◆ **What is needed**
All lines of the entries with "body" in them must be listed.

[Records contained in a dataset]
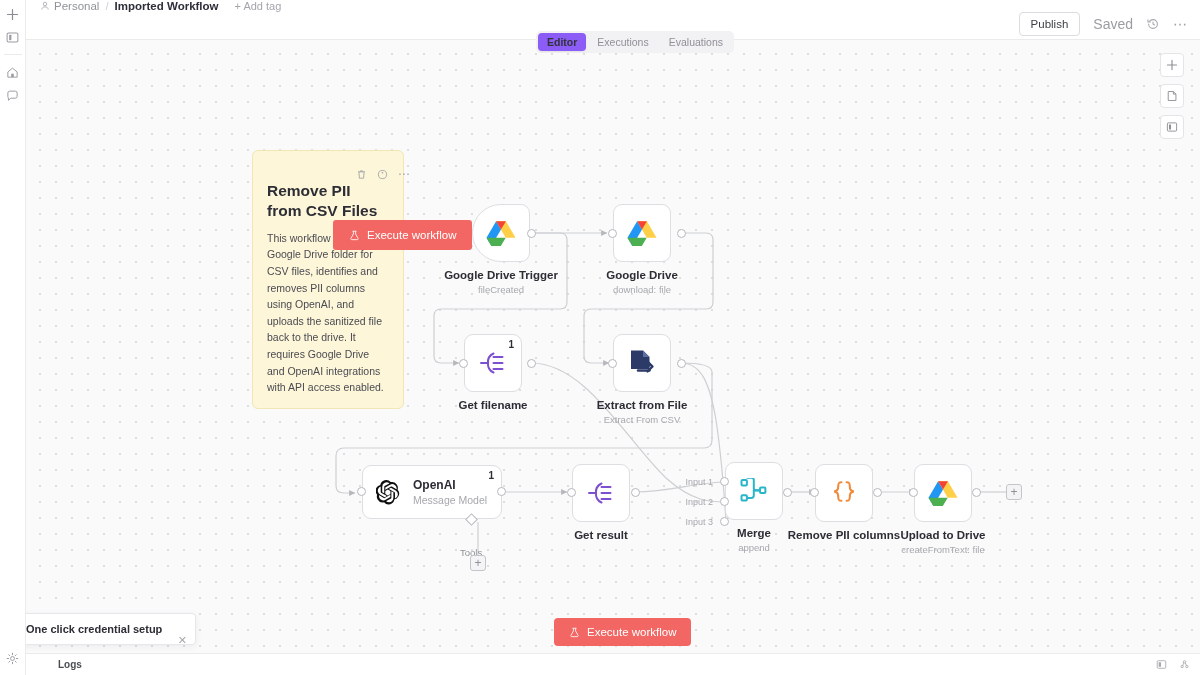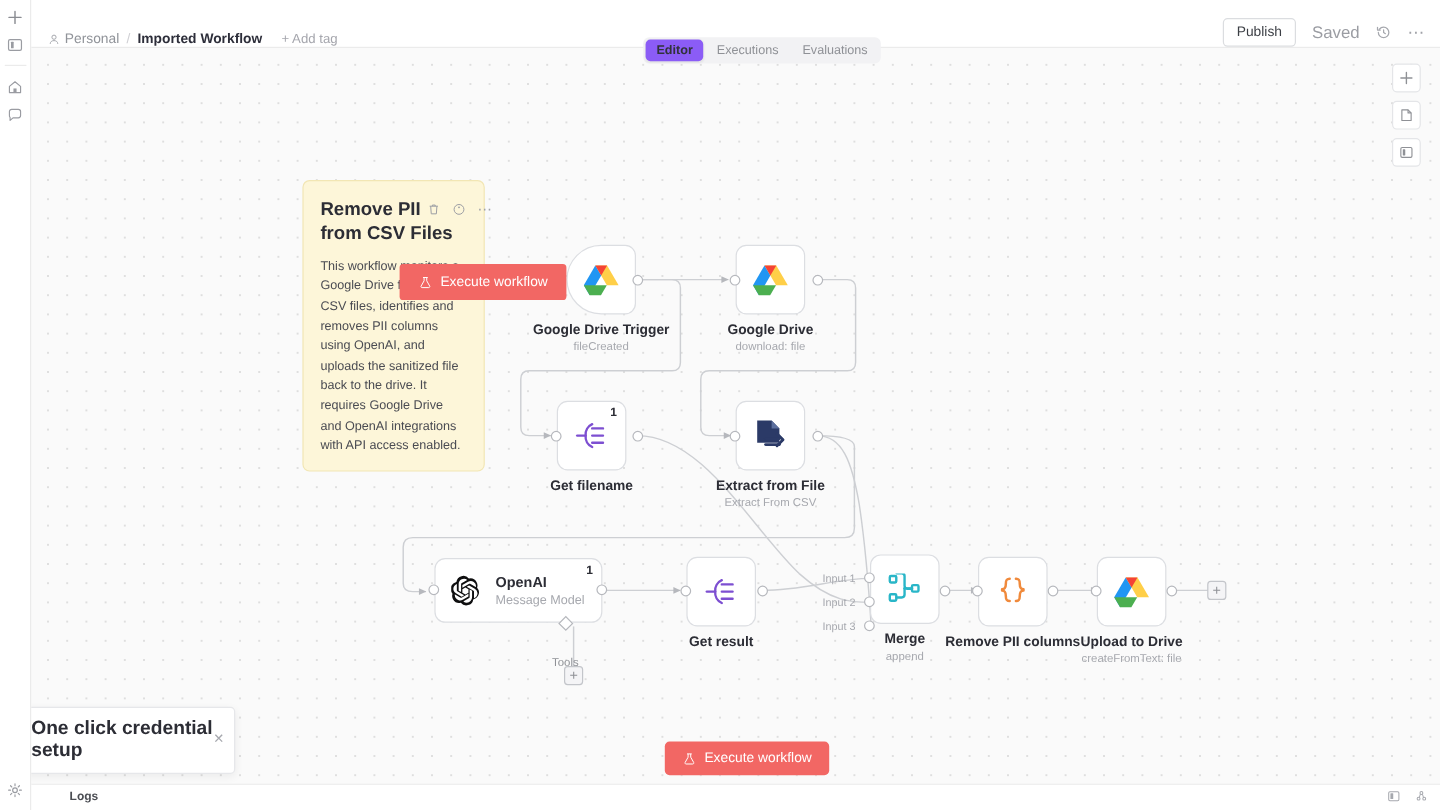--- a/index.html
+++ b/index.html
@@ -23,22 +23,23 @@
   }
   .rail-btn svg { display: block; }
   .rail-sep { width: 18px; height: 1px; background: #ebebeb; margin: 4px 0; }
   .rail-top { padding-top: 4px; display: flex; flex-direction: column; align-items: center; gap: 3px; }
   .rail-bottom { margin-top: auto; padding-bottom: 7px; }
 
   
   .header {
     position: absolute; left: 26px; top: 0; right: 0; height: 40px;
     background: #fff; border-bottom: 1px solid #ebebeb;
-    display: flex; align-items: flex-end; padding: 0 12px 0 14px;
+    display: flex; align-items: flex-start; padding: 0 12px 0 14px;
     z-index: 25;
+    flex-direction: column;
   }
   .crumbs { display: flex; align-items: center; gap: 6px; font-size: 11.5px; }
   .crumb-personal { color: #909399; display: flex; align-items: center; gap: 4px; }
   .crumb-sep { color: #d0d0d4; }
   .crumb-title { color: #2d2e3a; font-weight: bold; }
   .add-tag { color: #a5a6ad; font-size: 11px; margin-left: 10px; cursor: pointer; }
   .header-right { margin-left: auto; display: flex; align-items: center; gap: 13px; }
   .publish-btn {
     border: 1px solid #dbdde0; border-radius: 4px; background: #fff;
     padding: 5px 11px; font-size: 11.5px; color: #3c3f45; cursor: pointer;
@@ -108,21 +109,21 @@
     background: #fff; border: 1.4px solid #b6b8bd; z-index: 8; cursor: crosshair;
   }
   .port-label {
     position: absolute; font-size: 9px; color: #a6a8ae; white-space: nowrap;
     z-index: 8; text-align: right;
   }
 
   
   .sticky {
     position: absolute; background: #fdf6d9; border: 1px solid #f2e6b4;
-    border-radius: 6px; padding: 14px 14px 12px; z-index: 4; cursor: move;
+    border-radius: 6px; padding: 30px 14px 12px; z-index: 4; cursor: move;
   }
   .sticky-title { font-size: 15.5px; font-weight: bold; color: #2c2d35; line-height: 1.32; }
   .sticky-body { font-size: 10.5px; color: #4a4b52; line-height: 1.58; margin-top: 8px; }
   .sticky-tools {
     position: absolute; display: flex; align-items: center; gap: 10px;
     color: #9b9da3; z-index: 9;
   }
   .sticky-tools > * { cursor: pointer; display: flex; align-items: center; }
 
   
@@ -158,21 +159,21 @@
     border-radius: 4px; display: flex; align-items: center; justify-content: center;
     color: #8f9196; cursor: pointer;
   }
 
   
   .toast {
     position: absolute; left: 14px; bottom: 30px; width: 182px;
     background: #fff; border: 1px solid #e6e7ea; border-radius: 4px;
     padding: 9px 11px; z-index: 28; box-shadow: 0 2px 7px rgba(0,0,0,.06);
   }
-  .toast-title { font-size: 16px; font-weight: bold; color: #2c2d35; }
+  .toast-title { font-size: 11px; font-weight: bold; color: #2c2d35; }
   .toast-body { font-size: 10px; color: #83858b; line-height: 1.45; margin-top: 3px;
     width: 150px; }
   .toast-close {
     position: absolute; right: 8px; top: 21px; color: #a6a8ae; font-size: 11px;
     cursor: pointer; line-height: 1;
   }
 
   
   .logsbar {
     position: absolute; left: 26px; right: 0; bottom: 0; height: 22px;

◆ **Answer for the task**
   .sticky-body { font-size: 10.5px; color: #4a4b52; line-height: 1.58; margin-top: 8px; }
   .toast-body { font-size: 10px; color: #83858b; line-height: 1.45; margin-top: 3px;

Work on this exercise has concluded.